La réforme : quel rôle dans la controverse ?

 

Globalement, la controverse a fait surgir et s’exprimer un grand nombre de débats et de points de désaccord, voire de fracture entre les acteurs. Ils n’ont pas été dans une logique de consensus.

Néanmoins,  tous ont respecté une certaine éthique de la responsabilité, et comme l’explique Philippe Caïla, il n’y a pas eu « d’ascension aux extrêmes » :

« Au fond, ils se sont tenus à leur rôle et ils l’ont exercé sans avoir la volonté de renverser l’autre, cela n’a pas été l’objet d’une forme de guerre civile. Quand on se souvient de la prédiction de Michel Rocard au sujet de la réforme des retraites dans ce pays, « il y a là de quoi faire tomber vingt gouvernements », heureusement elle a été démentie. Il voulait dire qu’il y avait de quoi faire une vingtaine de crises politiques. Il n’y a pas eu crise politique. Il y a eu un vrai débat de société de première importance. »
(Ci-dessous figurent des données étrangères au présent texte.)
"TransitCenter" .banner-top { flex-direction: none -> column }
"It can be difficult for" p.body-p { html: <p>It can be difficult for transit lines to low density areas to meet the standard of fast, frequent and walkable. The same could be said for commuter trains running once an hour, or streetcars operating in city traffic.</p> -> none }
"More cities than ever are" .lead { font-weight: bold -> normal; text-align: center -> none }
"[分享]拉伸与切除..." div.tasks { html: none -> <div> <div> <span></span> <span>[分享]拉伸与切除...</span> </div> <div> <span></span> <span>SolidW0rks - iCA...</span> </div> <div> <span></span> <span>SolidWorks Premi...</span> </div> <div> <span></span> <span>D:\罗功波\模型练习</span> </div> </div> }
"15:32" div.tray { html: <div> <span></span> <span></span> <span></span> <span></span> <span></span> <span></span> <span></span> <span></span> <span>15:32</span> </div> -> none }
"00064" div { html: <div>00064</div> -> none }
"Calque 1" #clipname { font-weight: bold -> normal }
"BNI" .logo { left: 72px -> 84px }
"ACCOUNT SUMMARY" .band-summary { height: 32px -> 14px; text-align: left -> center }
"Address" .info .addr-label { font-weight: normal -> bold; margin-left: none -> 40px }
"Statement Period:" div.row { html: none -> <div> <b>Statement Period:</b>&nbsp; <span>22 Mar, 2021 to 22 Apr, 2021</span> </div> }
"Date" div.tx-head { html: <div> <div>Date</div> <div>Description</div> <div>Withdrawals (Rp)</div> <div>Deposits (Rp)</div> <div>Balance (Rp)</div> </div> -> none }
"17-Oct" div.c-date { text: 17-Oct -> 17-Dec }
Pour analyser les oppositions qui se sont produites au cours de la controverse sur la réforme 2010, voir la rubrique De vives oppositions…

De vives oppositions…

Dans le cadre général de la controverse sur les retraites, la réforme de 2010 a été le catalyseur de vives oppositions entre les différents acteurs politiques. En effet, tout d’abord le gouvernement a porté le projet de loi avec une certaine fermeté. Certes les autres acteurs, et notamment les syndicats, ont été pris en compte, mais dans l’ensemble le gouvernement a voulu mettre en place une réforme efficace, sans chercher le consensus. Ainsi, Philippe Caïla explique (voir l’interview de Philippe Caila) : « Je trouve que les acteurs ne sont pas dans une logique de consensus ou de compromis, on n’a pas eu d’accord. En 2003, il y avait eu un accord validé par la CFDT avec le gouvernement et la CGT. Là, il n’y en a pas eu. ».

 

Les syndicats ont appelé à la manifestation pour exprimer leur opposition à la réforme, qui s’est cristallisée notamment sur les cas particuliers en termes de retraite, par exemple les carrières longues et la question de la pénibilité. Par ailleurs, l’opposition, et notamment le Parti Socialiste et l’extrême gauche, s’est exprimée contre cette réforme, en mettant en avant une alternative pour financer les retraites consistant à taxer davantage le capital.

Néanmoins, l’opposition n’était pas totalement unie quand à la question de l’allongement de la durée de cotisation. Ainsi les acteurs du PS semblent globalement s’accorder à dire que cet allongement est nécessaire et souhaitable, tandis que les acteurs d’extrême gauche y restent très fermement opposés. En outre, les acteurs d’extrême gauche et les altermondialistes ont contesté la nécessité même de la réforme, due au problème de financement des retraites en raison des évolutions démographiques, en mettant en avant l’idée d’un changement radical de système.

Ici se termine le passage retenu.